What's Good for America Had Better Be Good Enough for GM
Much of the business world is frowning down their columns today after the Obama administration attached a major condition to the bailout of sputtering GM corp: The resignation of Rick Waggoner. The Obamadmin also hinted that it would allow GM and Chrysler to sink rather than be dictated the terms of a bailout.
Waggoner has been in charge for about half a decade, give or take, and all that time there was no plan for a future, no attempt to think beyond the next model year, and a total lack of vision. All the Obama administration did was precisely what any consultancy would have done.

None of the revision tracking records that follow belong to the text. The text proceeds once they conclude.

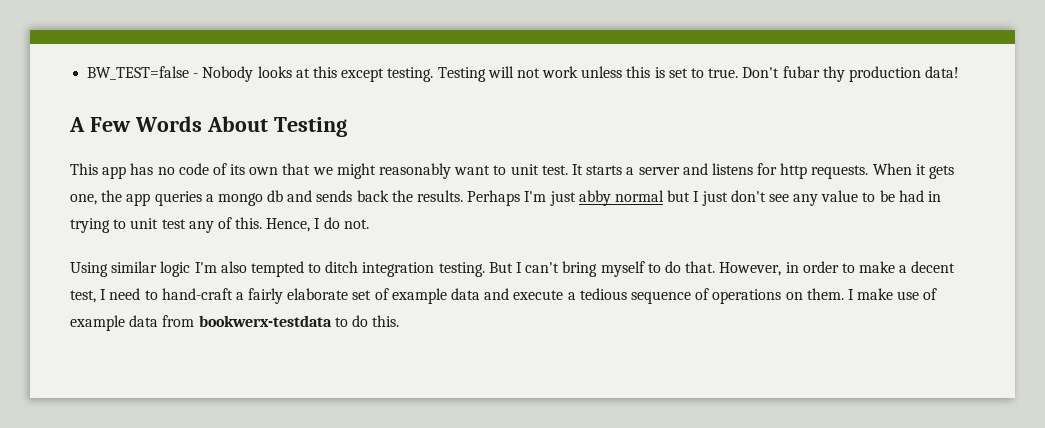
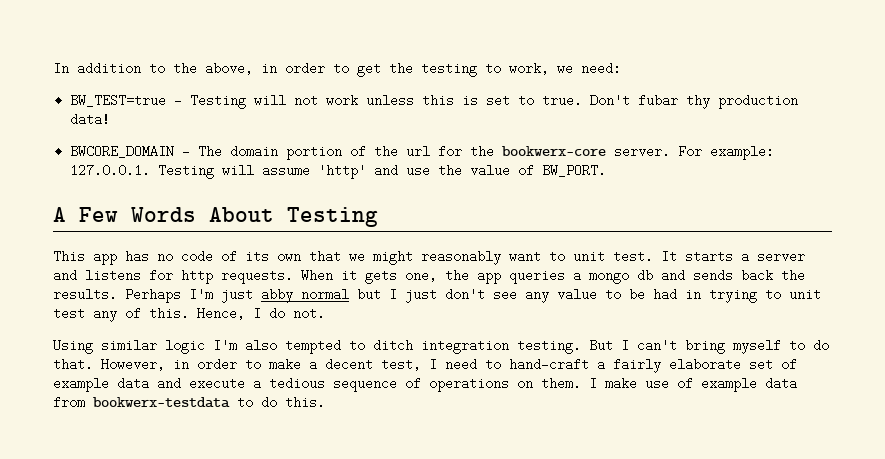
- BW_TEST=false - Nobody looks at this except testing. Testing will not work unless this is set to true.
+ In addition to the above, in order to get the testing to work, we need:
+ BW_TEST=true - Testing will not work unless this is set to true.
+ BWCORE_DOMAIN - The domain portion of the url for the bookwerx-core server. For example: 127.0.0.1. Testing will assume 'http' and use the value of BW_PORT.

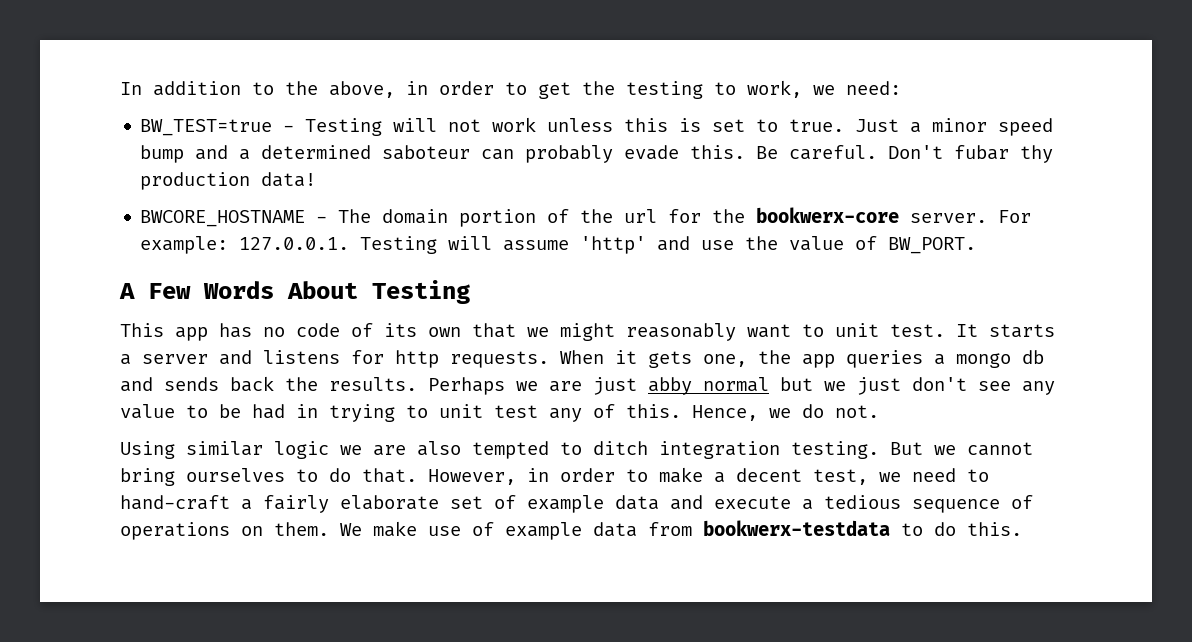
+ Just a minor speed bump and a determined saboteur can probably evade this. Be careful.
- BWCORE_DOMAIN - The domain portion of the url for the bookwerx-core server.
+ BWCORE_HOSTNAME - The domain portion of the url for the bookwerx-core server.
- Perhaps I'm just abby normal but I just don't see any value to be had in trying to unit test any of this.
+ Perhaps we are just abby normal but we just don't see any value to be had in trying to unit test any of this.
- Hence, I do not.
+ Hence, we do not.
- Using similar logic I'm also tempted to ditch integration testing.
+ Using similar logic we are also tempted to ditch integration testing.
- But I can't bring myself to do that.
+ But we cannot bring ourselves to do that.
- However, in order to make a decent test, I need to hand-craft a fairly elaborate set of example data and execute a tedious sequence of operations on them.
+ However, in order to make a decent test, we need to hand-craft a fairly elaborate set of example data and execute a tedious sequence of operations on them.
- I make use of example data from bookwerx-testdata to do this.
+ We make use of example data from bookwerx-testdata to do this.

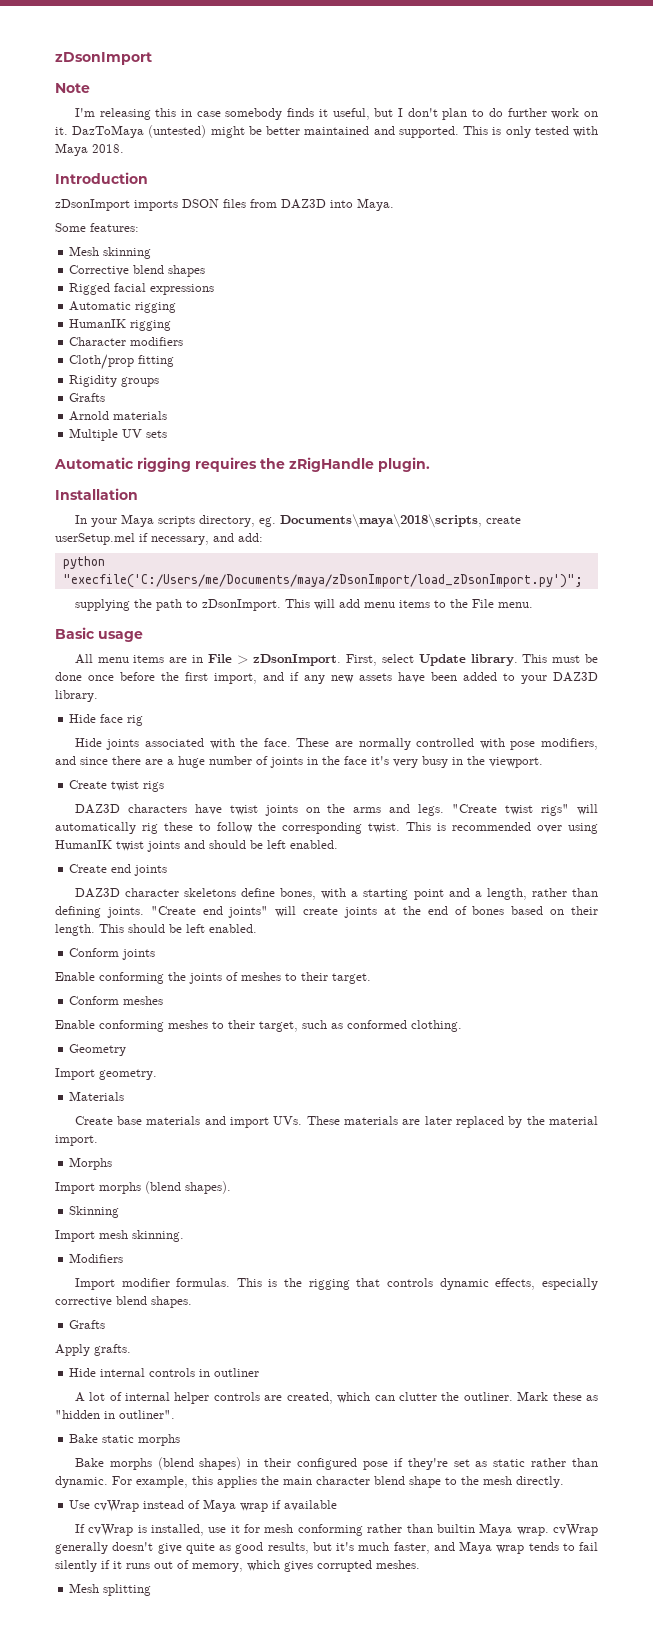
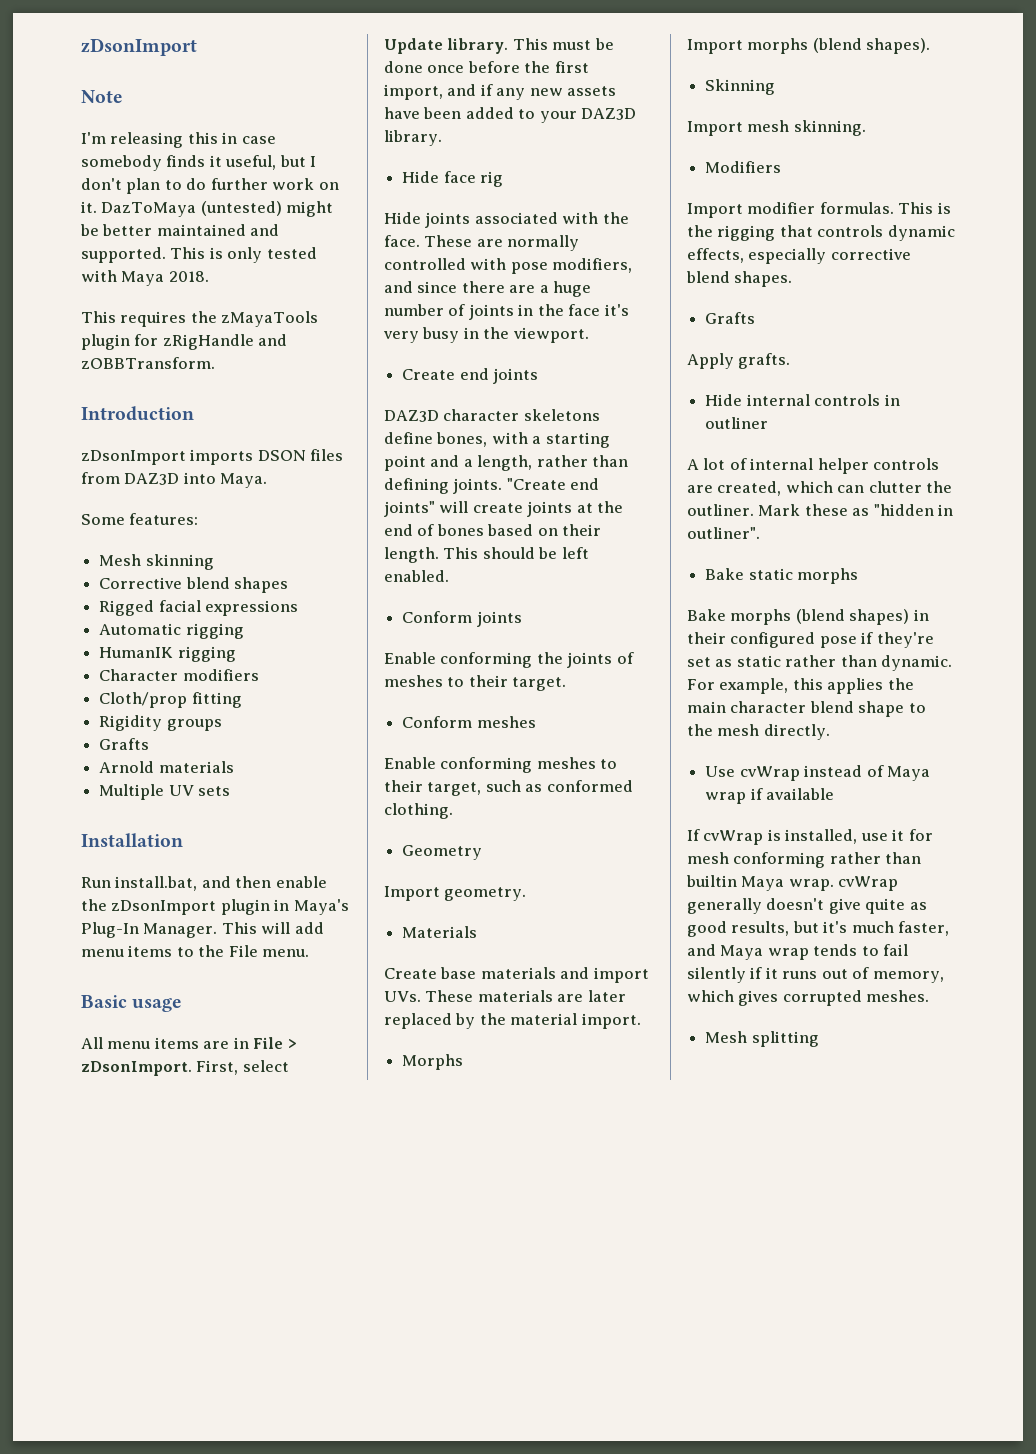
+ This requires the zMayaTools plugin for zRigHandle and zOBBTransform.
- Automatic rigging requires the zRigHandle plugin.
  Installation
- In your Maya scripts directory, eg. Documents\maya\2018\scripts, create userSetup.mel if necessary, and add:
- python "execfile('C:/Users/me/Documents/maya/zDsonImport/load_zDsonImport.py')";
- supplying the path to zDsonImport.
+ Run install.bat, and then enable the zDsonImport plugin in Maya's Plug-In Manager.
- Create twist rigs
- DAZ3D characters have twist joints on the arms and legs. "Create twist rigs" will automatically rig these to follow the corresponding twist. This is recommended over using HumanIK twist joints and should be left enabled.

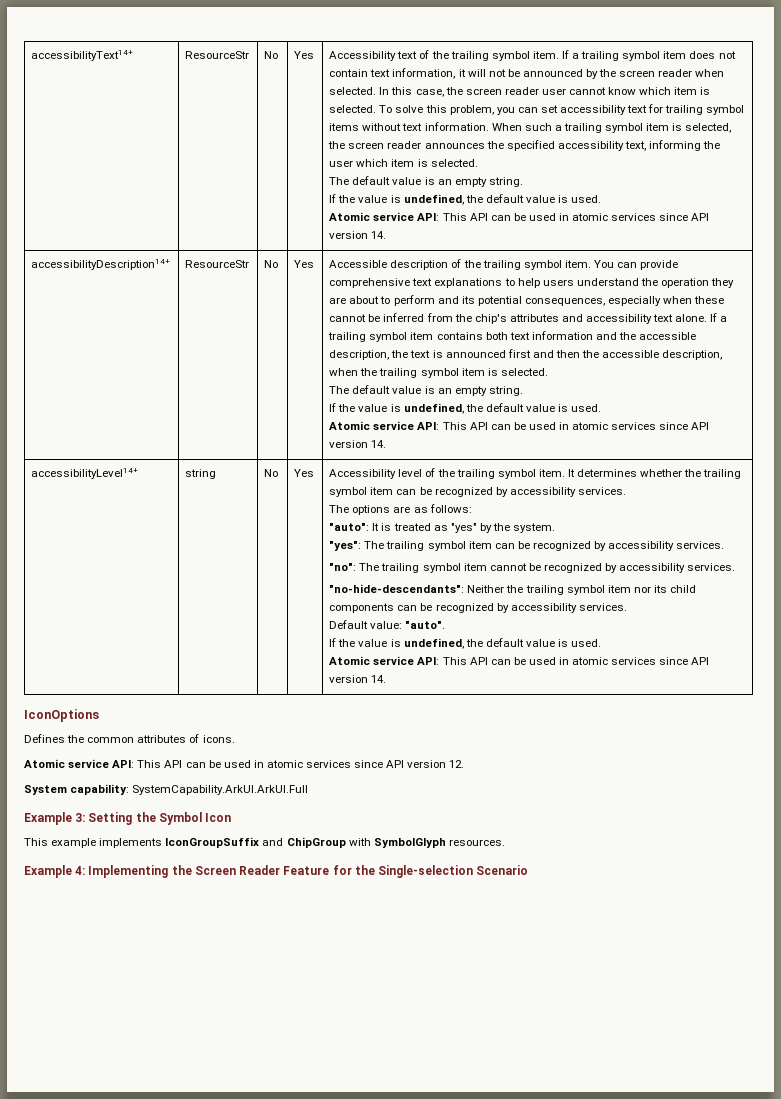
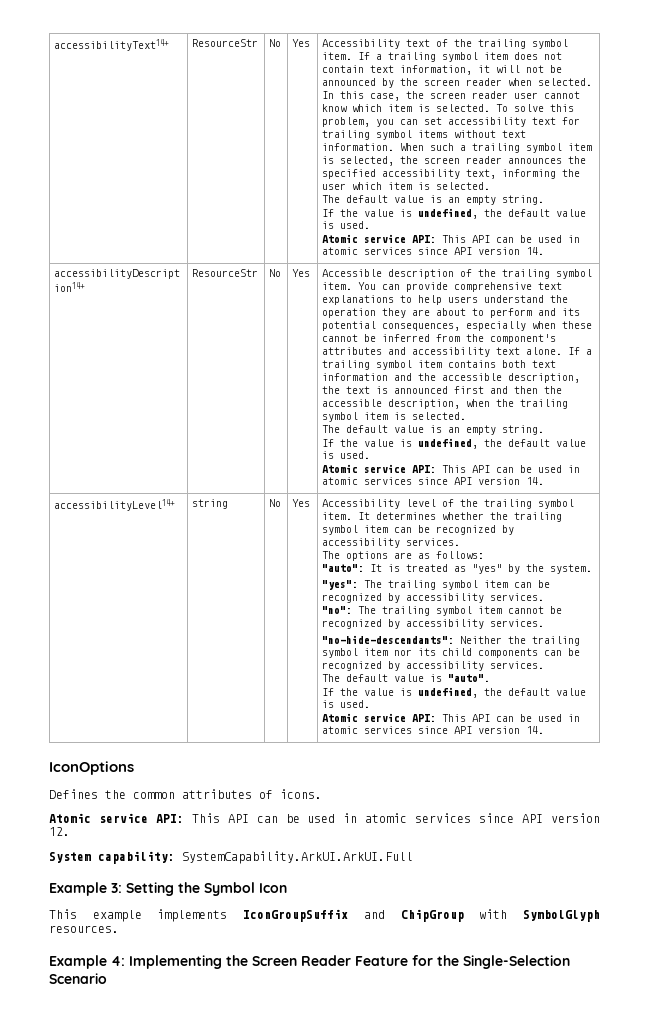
- You can provide comprehensive text explanations to help users understand the operation they are about to perform and its potential consequences, especially when these cannot be inferred from the chip's attributes and accessibility text alone.
+ You can provide comprehensive text explanations to help users understand the operation they are about to perform and its potential consequences, especially when these cannot be inferred from the component's attributes and accessibility text alone.
- Default value: "auto".
+ The default value is "auto".
- Example 4: Implementing the Screen Reader Feature for the Single-selection Scenario
+ Example 4: Implementing the Screen Reader Feature for the Single-Selection Scenario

“It [restructuring] should have happened years ago,” said Mary Ann Keller, a longtime auto analyst who has been unrelentingly critical of G.M. for, in her words, “being perpetually two years behind the curve.”~NYT
“It must have come as shock to their management, because when you think about it, the government never said no to them before,” Ms. Keller said. “When G.M. complained about the Japanese, the government got ‘voluntary restraints’ on car imports. When G.M. said it would be hurt by fuel efficiency standards, the standards were usually watered down.”
In other words, the "free market" was adjusted and tinkered with to allow non-viable companies to cling to life. And the new administration clearly feels there's been enough of that.
New thinking is necessary, has been for years. The Big Three have been manufacturing oil lamps as the world began to shift to electric light bulbs. All the US government is saying is that new thinking must be a condition of any bailout. And that's good.
Of course, since half the consultancies around are likely to depend on bailout money and the subsequent necessary restructurings to fill their coffers lo these next three years of recession, one is unlikely to hear this sentiment aloud.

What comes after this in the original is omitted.